Have several separate Eclipse installations, which have only the plugins needed for the specific usage?
e.g. one for C/C++, one for maybe Modeling tasks, etc. pp.
Or does it depend on the workspace and it's contained projects?
But switching all the time between the workspaces isn't that nice either.
I'm not a Java developer as you might already know, so I also have no clue, what these VM settings actually have what effect.
I only found out, that one should set the Xmx to something like 1024M on Windows. But I still get sometimes an Out-of-Memory, or Heapspace error, and sometimes, Eclipse just needs several seconds before it is actually reacting on actions I do, like calling
the context menu on a project or such simple things.
So, what should one do?
I guess, this is not just a problem of CDT itself, but the whole Eclipse zoo of plugins.
What are the intentions also of the Eclipse foundation? Are there any activities now to get the 4.x stream to perform like the old 3.x stream?
Am 26.06.2014 00:29, schrieb Doug Schaefer:
I've been worried that we've increased memory requirements in the last couple of releases. Love to understand why that is once I get it other things out of the way. Boost is the best example.
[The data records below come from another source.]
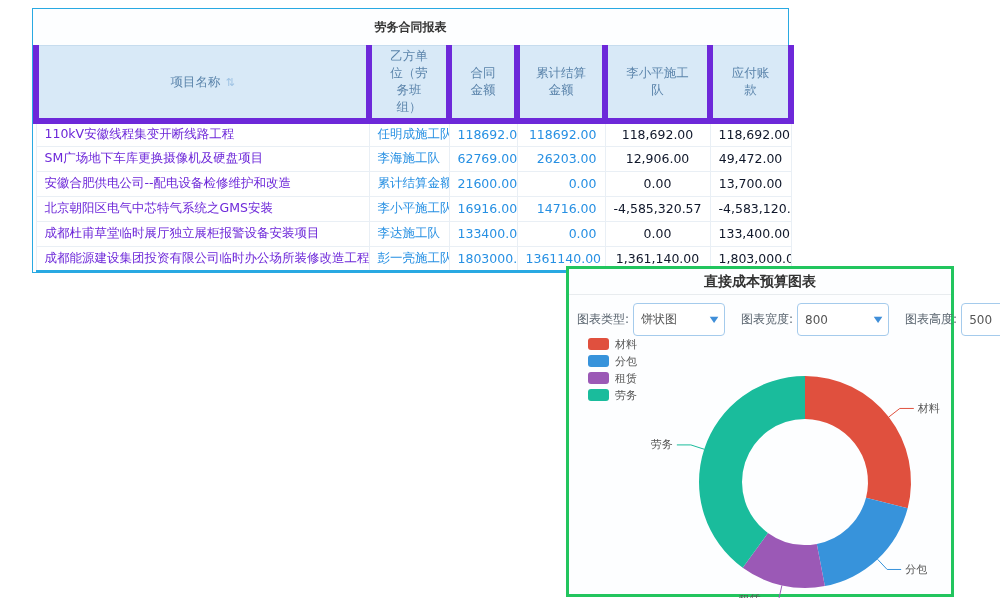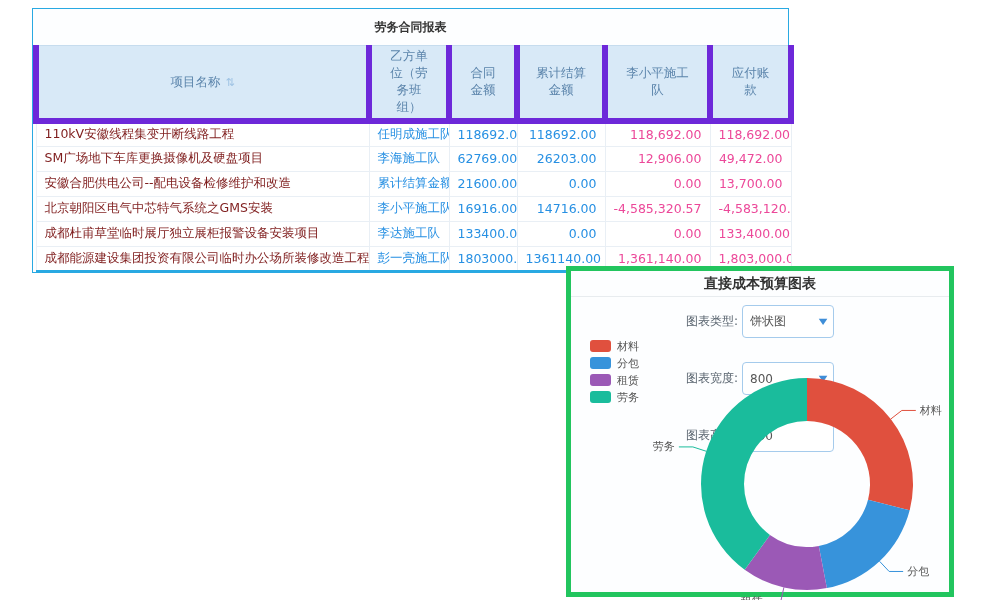"110kV安徽线程集变开断线路工程" td.c0 { color: #7f1d1d -> #6d28d9 }
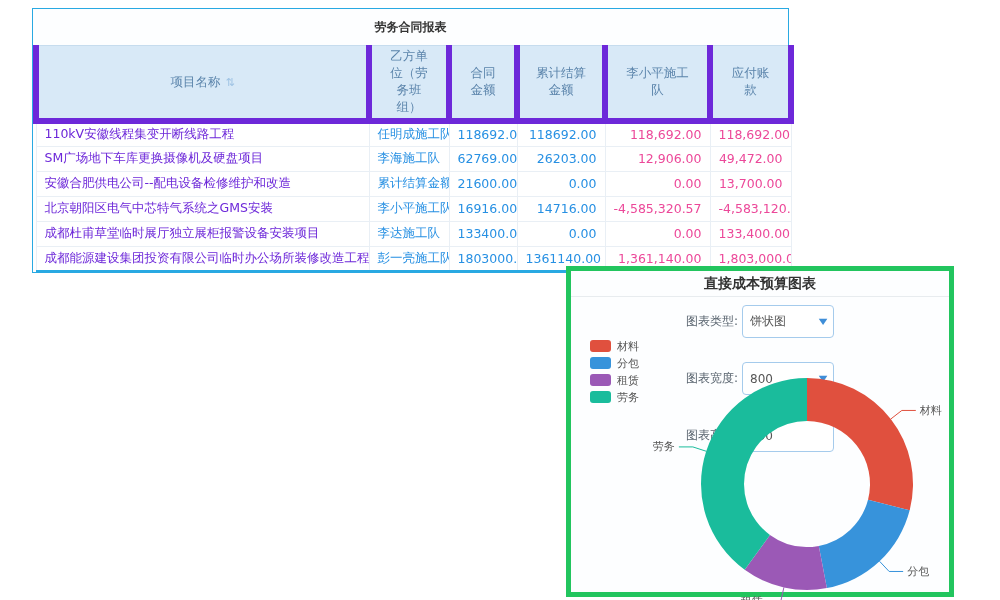"118,692.00" td.c4, td.c5 { color: #ec4899 -> #0f172a; text-align: right -> center }
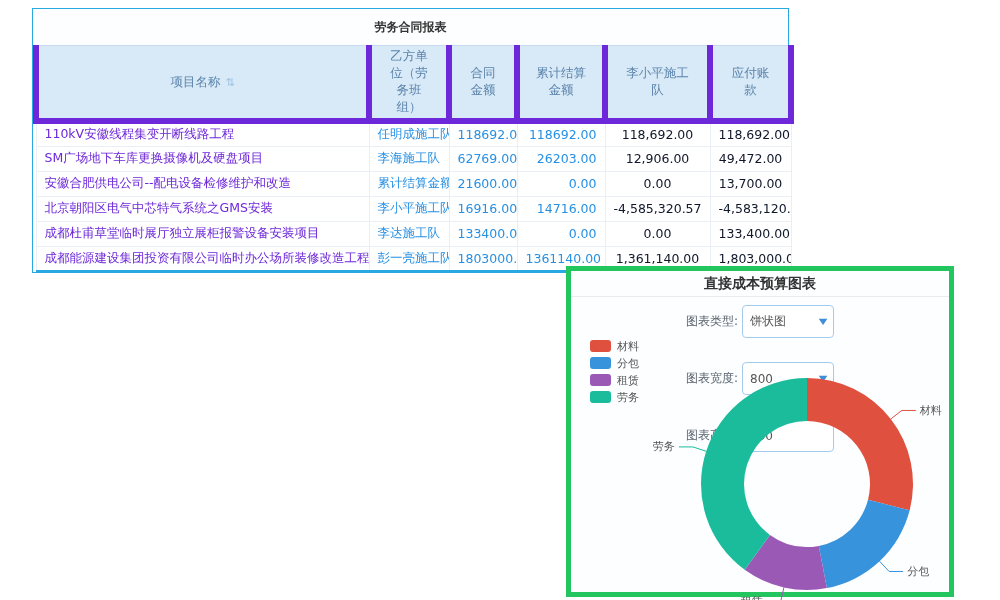"直接成本预算图表" .chart-panel { border: 5px solid #22c55e -> 3px solid #22c55e }
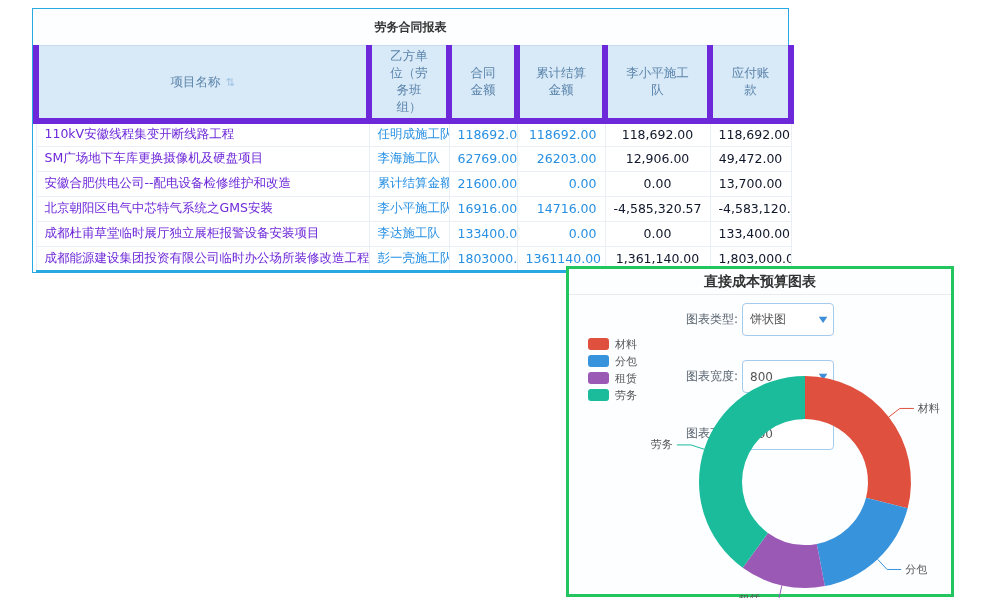"图表类型:" .controls { flex-direction: column -> none; gap: 24px -> 16px }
Sent from my BlackBerry 10 smartphone on the Rogers network.
You might think about changing your eclipse.ini file.
I have a much larger project than that. I have about 6000 files, with about 84 Mbytes,
and 2.5M lines of code, including comments. The indexer runs on this in about an hour.
I found I ran out of memory with Luna, but when I set these values in my eclipse.ini file,
the indexing seemed to complete.
-XX:MaxPermSize=256m
-Xms1G
-Xmx4G
This seems pretty big, but it does complete. I don't know if these numbers are sensible or
not. Perhaps there are better ones. I mostly just guessed.
I do have a really fast computer, though.